O que achou dos cinco pactos sugeridos pela presidente?
A iniciativa política é importante. É importante que haja a discussão. Hoje, estamos atrasados no pacto federativo. Se olharmos 1988 e agora, vemos o quê? A União concentrando recursos. Os Estados e os municípios estão muito mais débeis.
Quem deve liderar o processo sobre o pacto federativo?
O Senado e os governadores. Mas temos impasses. Sobre o FPE [Fundo de Participação dos Estados], guerra fiscal, royalties do petróleo. Três temas que estão ligados à questão federativa. E o governo federal não contribui para o desate.
O governo federal fica omisso?
Fica omisso. Veja que os Estados estão no Supremo Tribunal Federal impugnando a lei que fixou o piso salarial para os professores, dizendo que eles não têm condições de pagar. Há algo de patológico nesse modelo.
Esse problema tem a ver com o Palácio do Planalto?
Nessa questão dos professores talvez tenha havido um certo voluntarismo por parte do Executivo para aprovar um piso salarial. Acabou-se produzindo uma distorção. Faltou gradação, faltou medida política. E faltou político nessa história. O que prova que quando o Executivo se engaja, ele aprova. Tem sido a rotina. Por isso, falar que o Congresso está em débito também tem de ser visto "cum grano salis" [com certa reserva]. Muitas vezes, essa omissão decorre da falta de articulação por parte do próprio Executivo, que tem hoje o mais amplo apoio que já se formou nesses últimos anos.
O Poder Executivo teria de...
...Arbitrar essas relações com competência, com método, com racionalidade.
Joaquim Barbosa [presidente do STF] defendeu candidaturas avulsas. O sr. é a favor dessa medida?
Não devemos enfraquecer os partidos políticos. Devemos fortalecer os partidos, a sua democracia interna e evitar que grupos oligárquicos tomem conta deles. Os partidos políticos continuam a ser mediadores dessa relação entre o indivíduo e o Estado.
Em 2006, o STF declarou inconstitucional a cláusula de desempenho. Seria possível introduzir esse conceito por meio de lei ou é necessário mudar a Constituição?
Pode ser por lei. Temos um problema nesse modelo proporcional com coligação. Tanto que uma das discussões óbvias seria simplesmente suprimir a possibilidade de coligação. Com isso, haveria enxugamento das siglas partidárias no âmbito do Congresso Nacional.
A reforma política deve ser ampla ou gradual?
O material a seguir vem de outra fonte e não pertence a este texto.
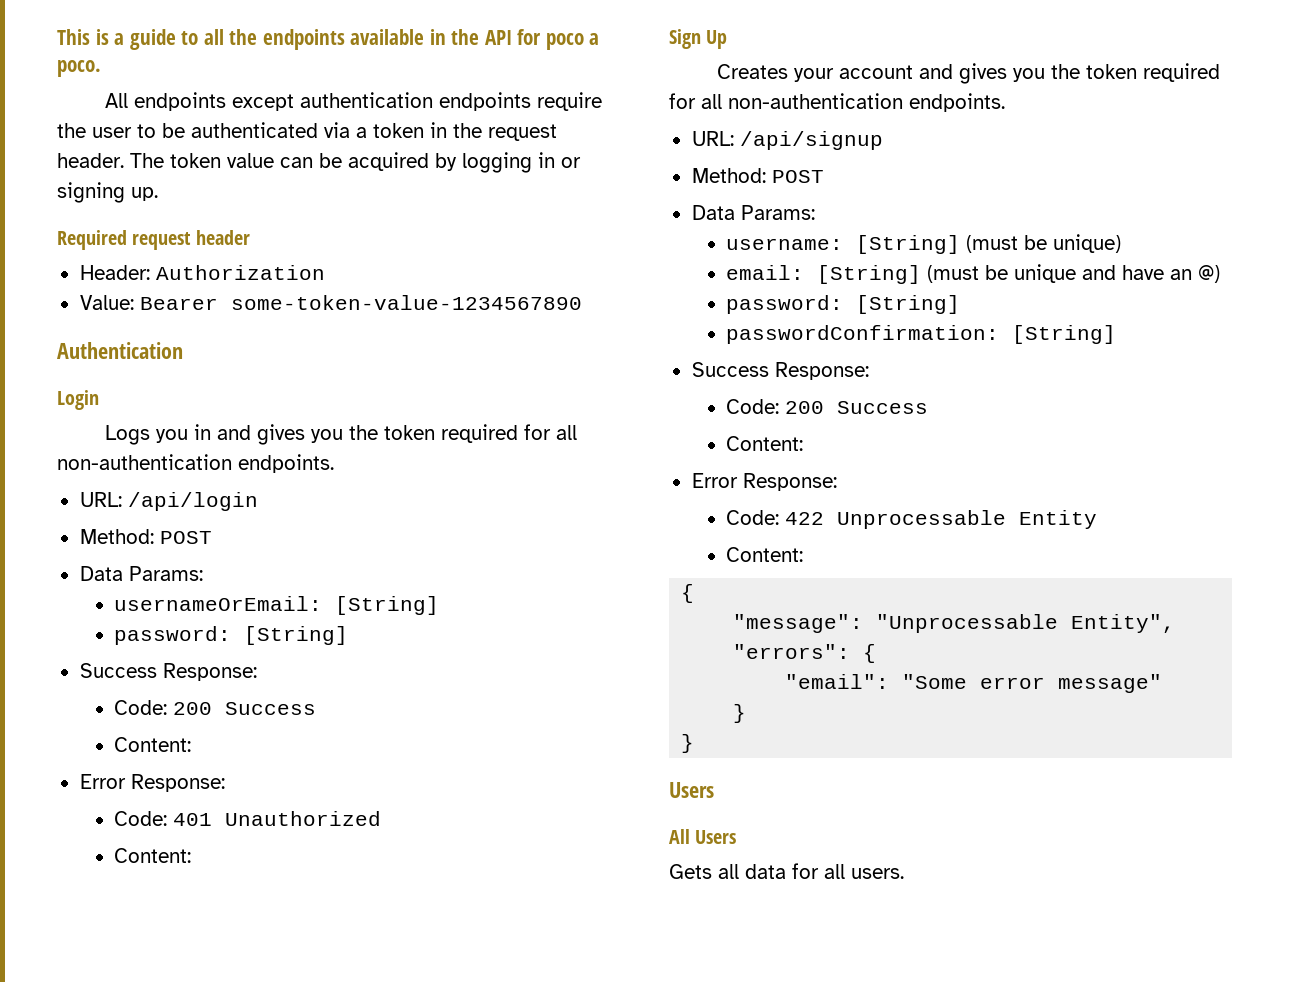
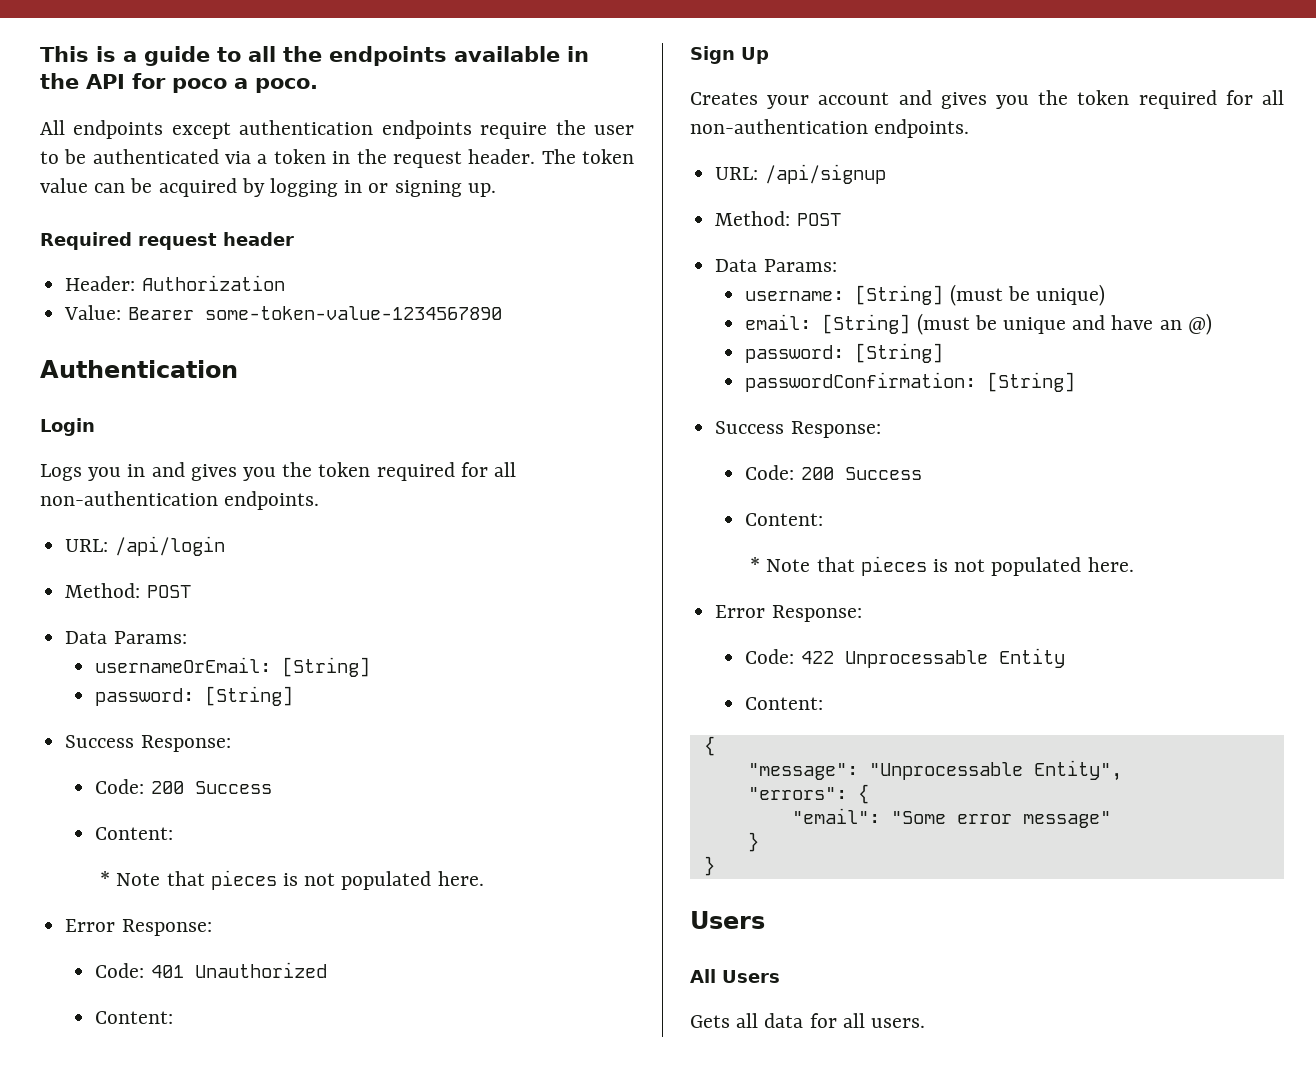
(192, 744) none -> [100,870,484,890] // * Note that pieces is not populated here.
(804, 443) none -> [750,556,1134,576] // * Note that pieces is not populated here.

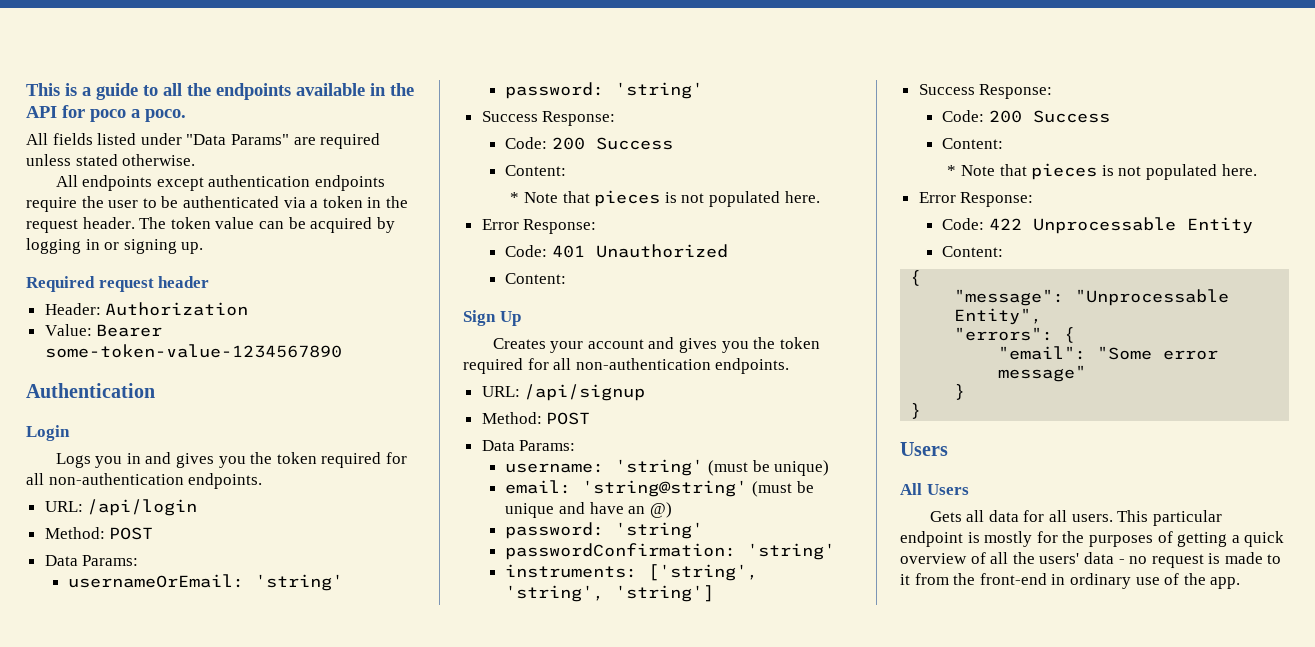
(318, 85) none -> [26,133,381,149] [26,154,196,166] // All fields listed under "Data Params" are required unless stated otherwise.
[282,657,371,677] [95,686,294,706] [String] // password: [String] -> [255,574,344,591] [505,82,704,99] 'string' // password: 'string'
[855,285,944,305] [String] -> [615,459,704,476] 'string'
[822,314,911,334] [String] -> [582,480,748,497] 'string@string'
[855,343,944,363] [String] -> [615,522,704,539] 'string'
[987,372,1076,392] [String] -> [747,543,836,560] [505,564,759,581] [505,585,715,602] 'string' // instruments: ['string', 'string', 'string']
(926, 1023) none -> [1117,510,1222,526] [900,531,1285,547] [900,552,1282,568] [900,573,1241,589] This particular endpoint is mostly for the purposes of getting a quick overview of all the users' data - no request is made to it from the front-end in ordinary use of the app.

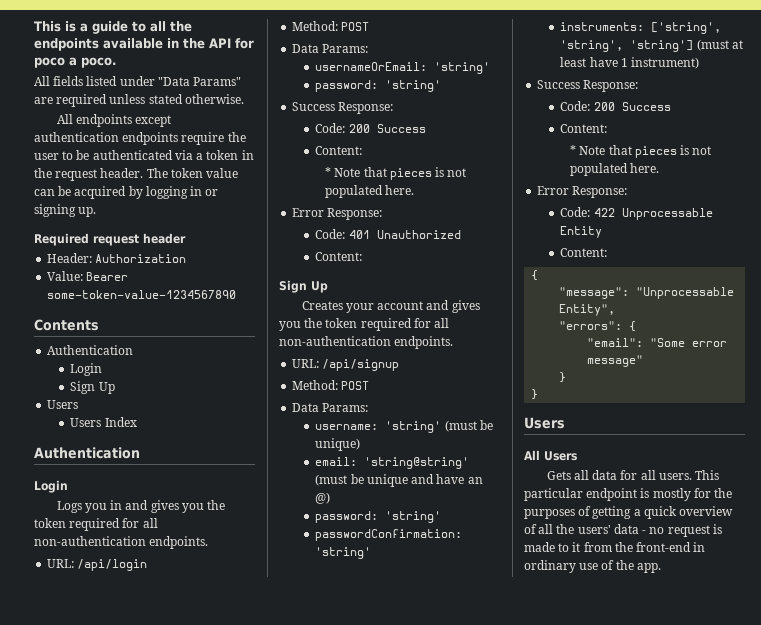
(342, 351) none -> [34,319,99,331] [47,345,134,355] [70,363,103,376] [70,381,115,394] [47,400,79,409] [70,417,137,427] // Contents // Authentication // Login // Sign Up // Users // Users Index
(715, 593) none -> [696,39,743,51] [560,57,700,69] (must at least have 1 instrument)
Nós estamos tentando consertar o avião em pleno voo. Os atores estão participando da vida política. Fazendo os seus cálculos: qual é o sistema eleitoral mais adequado para a minha agremiação, para o meu partido? Na experiência constitucional de outros países, essas reformas são feitas de forma gradual, com modelo de transição, de implementação deferida no tempo. É preciso que nós levemos isso em conta. Quando se diz "ah, agora nós vamos reformar o mundo de uma vez por todas", a gente já começa a errar.